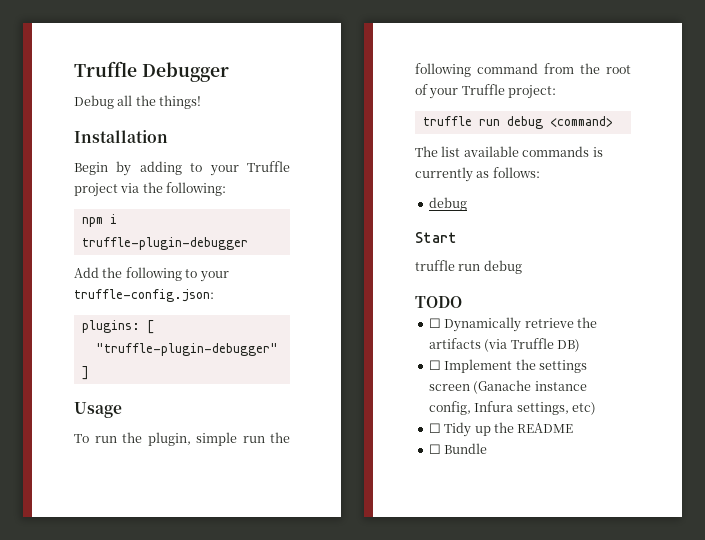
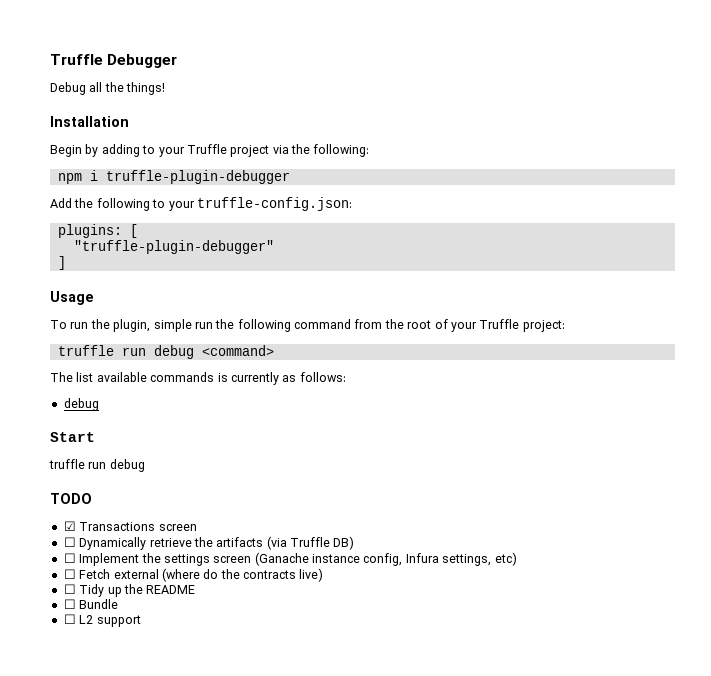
+ ☑ Transactions screen
+ ☐ Fetch external (where do the contracts live)
+ ☐ L2 support

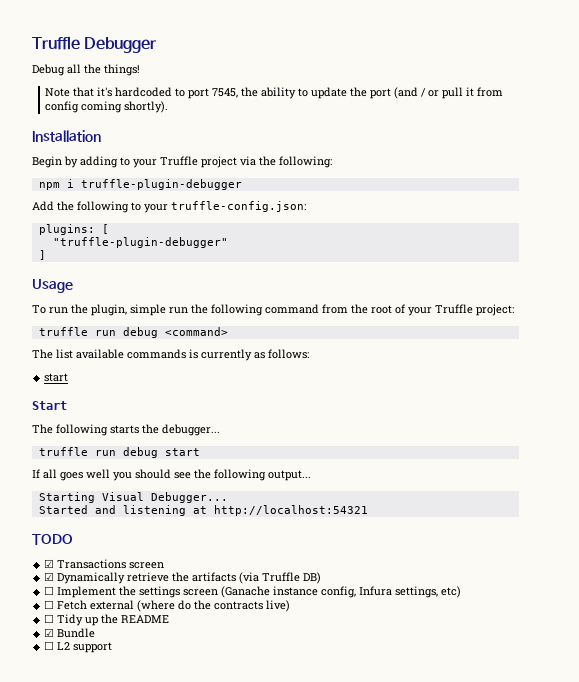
+ Note that it's hardcoded to port 7545, the ability to update the port (and / or pull it from config coming shortly).
  The list available commands is currently as follows:
- debug
+ start
  Start
- truffle run debug
+ The following starts the debugger...
+ truffle run debug start
+ If all goes well you should see the following output...
+ Starting Visual Debugger...
+ Started and listening at http://localhost:54321
- ☐ Dynamically retrieve the artifacts (via Truffle DB)
+ ☑ Dynamically retrieve the artifacts (via Truffle DB)
- ☐ Bundle
+ ☑ Bundle

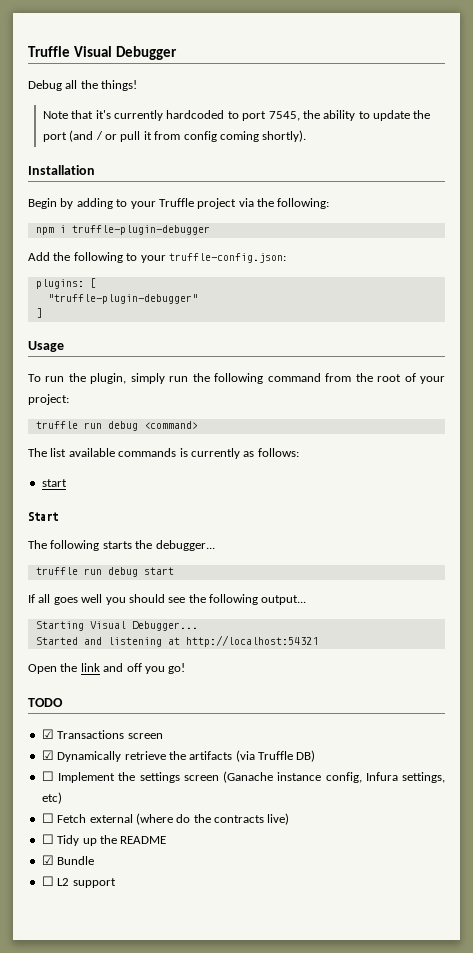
- Truffle Debugger
+ Truffle Visual Debugger
- Note that it's hardcoded to port 7545, the ability to update the port (and / or pull it from config coming shortly).
+ Note that it's currently hardcoded to port 7545, the ability to update the port (and / or pull it from config coming shortly).
- To run the plugin, simple run the following command from the root of your Truffle project:
+ To run the plugin, simply run the following command from the root of your project:
+ Open the link and off you go!

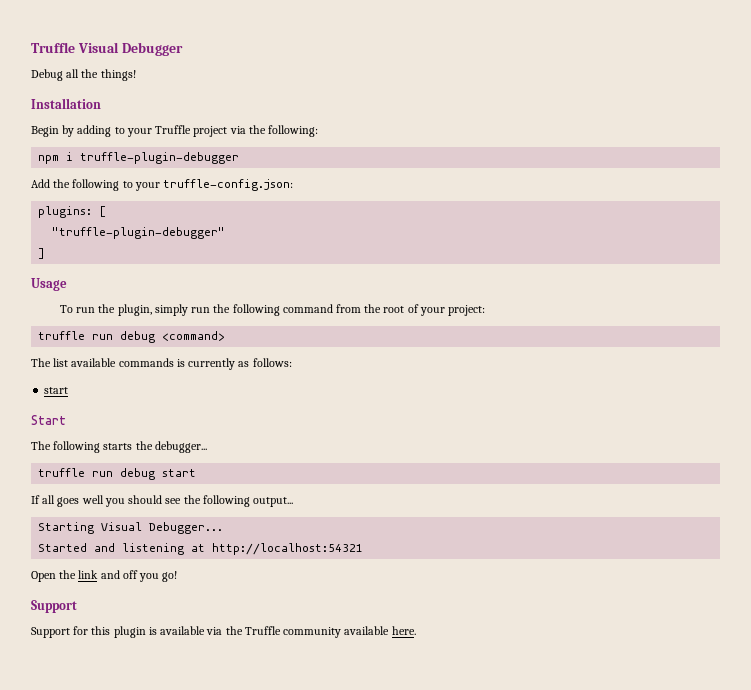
- Note that it's currently hardcoded to port 7545, the ability to update the port (and / or pull it from config coming shortly).
  Open the link and off you go!
- TODO
- ☑ Transactions screen
- ☑ Dynamically retrieve the artifacts (via Truffle DB)
- ☐ Implement the settings screen (Ganache instance config, Infura settings, etc)
- ☐ Fetch external (where do the contracts live)
- ☐ Tidy up the README
- ☑ Bundle
- ☐ L2 support
+ Support
+ Support for this plugin is available via the Truffle community available here.

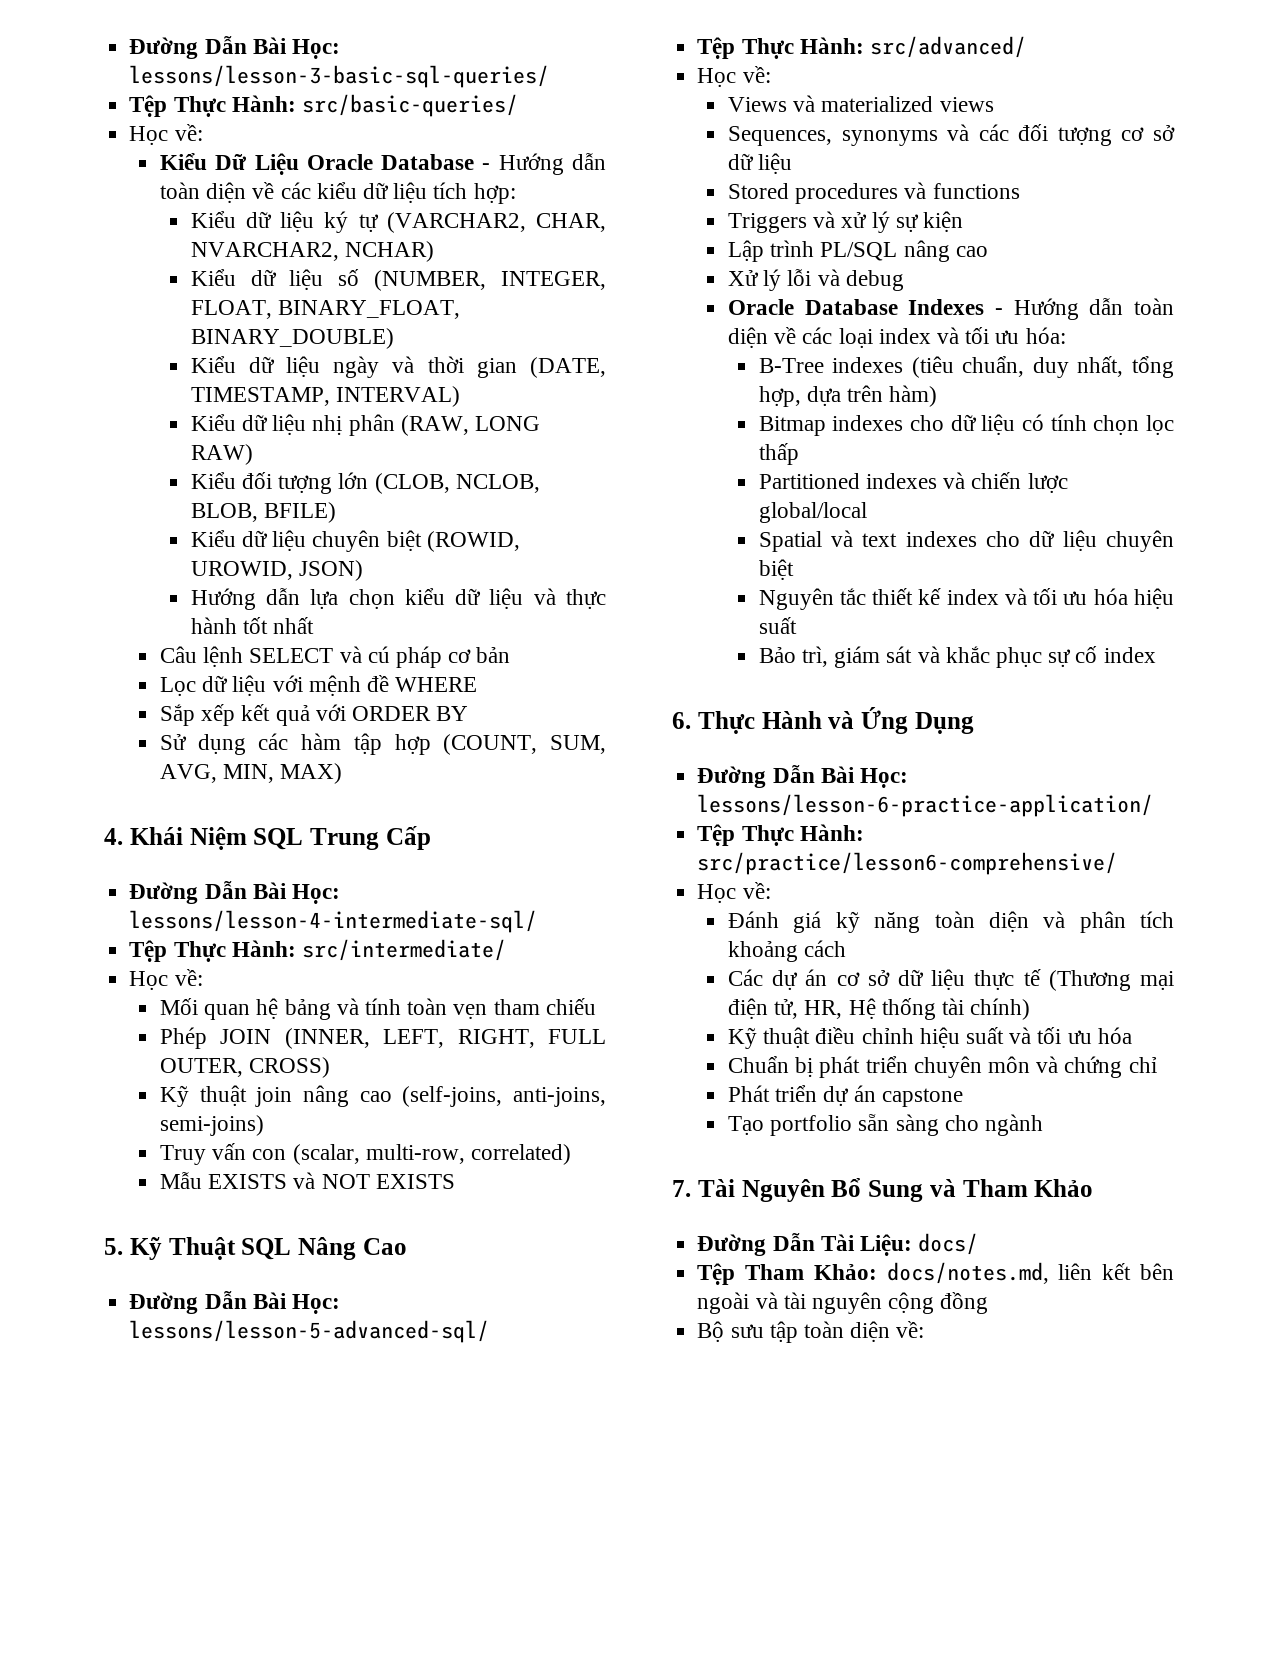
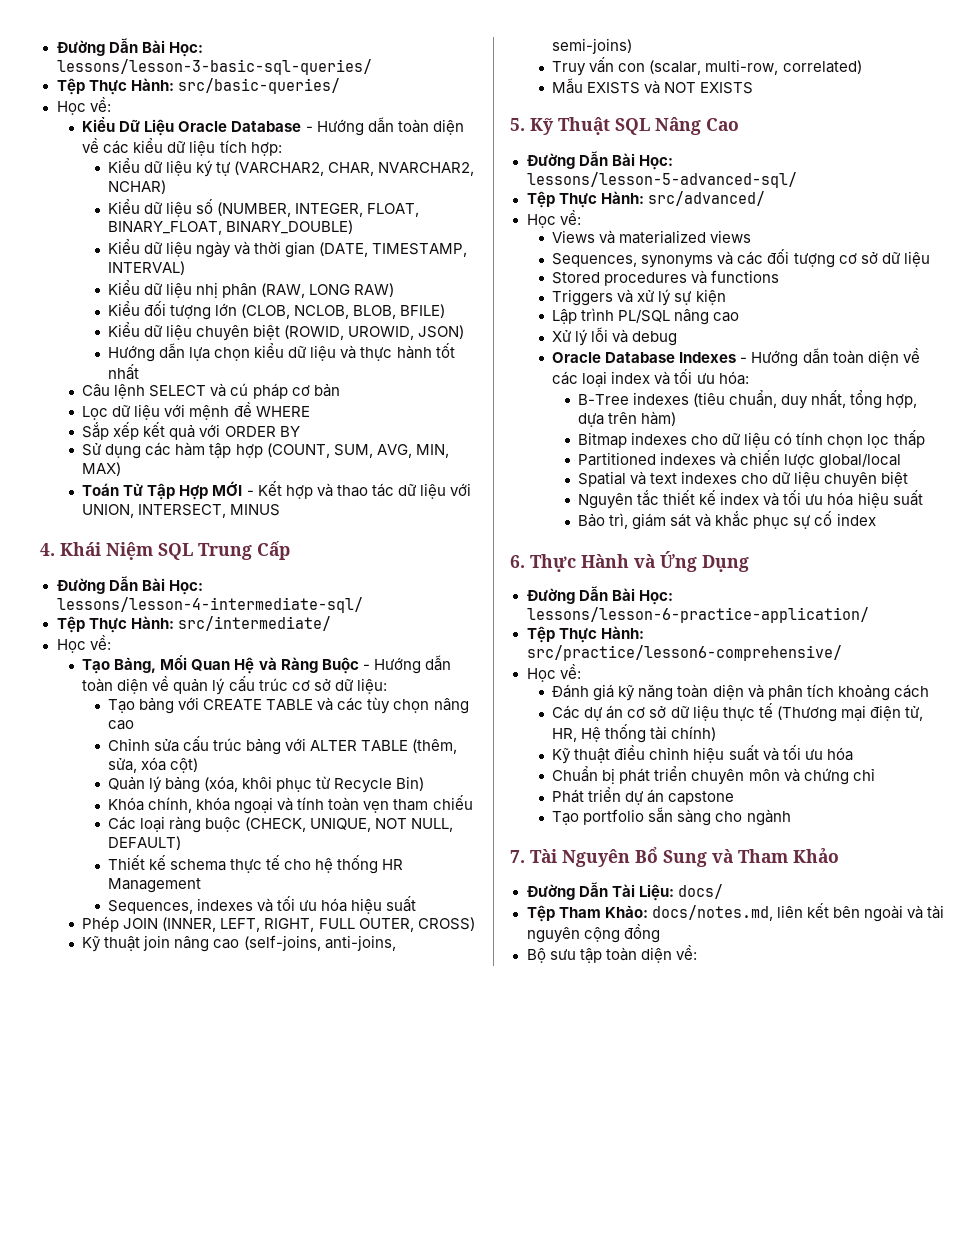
+ Toán Tử Tập Hợp MỚI - Kết hợp và thao tác dữ liệu với UNION, INTERSECT, MINUS
- Mối quan hệ bảng và tính toàn vẹn tham chiếu
+ Tạo Bảng, Mối Quan Hệ và Ràng Buộc - Hướng dẫn toàn diện về quản lý cấu trúc cơ sở dữ liệu:
+ Tạo bảng với CREATE TABLE và các tùy chọn nâng cao
+ Chỉnh sửa cấu trúc bảng với ALTER TABLE (thêm, sửa, xóa cột)
+ Quản lý bảng (xóa, khôi phục từ Recycle Bin)
+ Khóa chính, khóa ngoại và tính toàn vẹn tham chiếu
+ Các loại ràng buộc (CHECK, UNIQUE, NOT NULL, DEFAULT)
+ Thiết kế schema thực tế cho hệ thống HR Management
+ Sequences, indexes và tối ưu hóa hiệu suất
______
### [Action item]
Scan the records above for the word "that". Show each line in which it appears.

### [Solution to this problem]
+ Note that it's hardcoded to port 7545, the ability to update the port (and / or pull it from config coming shortly).
- Note that it's hardcoded to port 7545, the ability to update the port (and / or pull it from config coming shortly).
+ Note that it's currently hardcoded to port 7545, the ability to update the port (and / or pull it from config coming shortly).
- Note that it's currently hardcoded to port 7545, the ability to update the port (and / or pull it from config coming shortly).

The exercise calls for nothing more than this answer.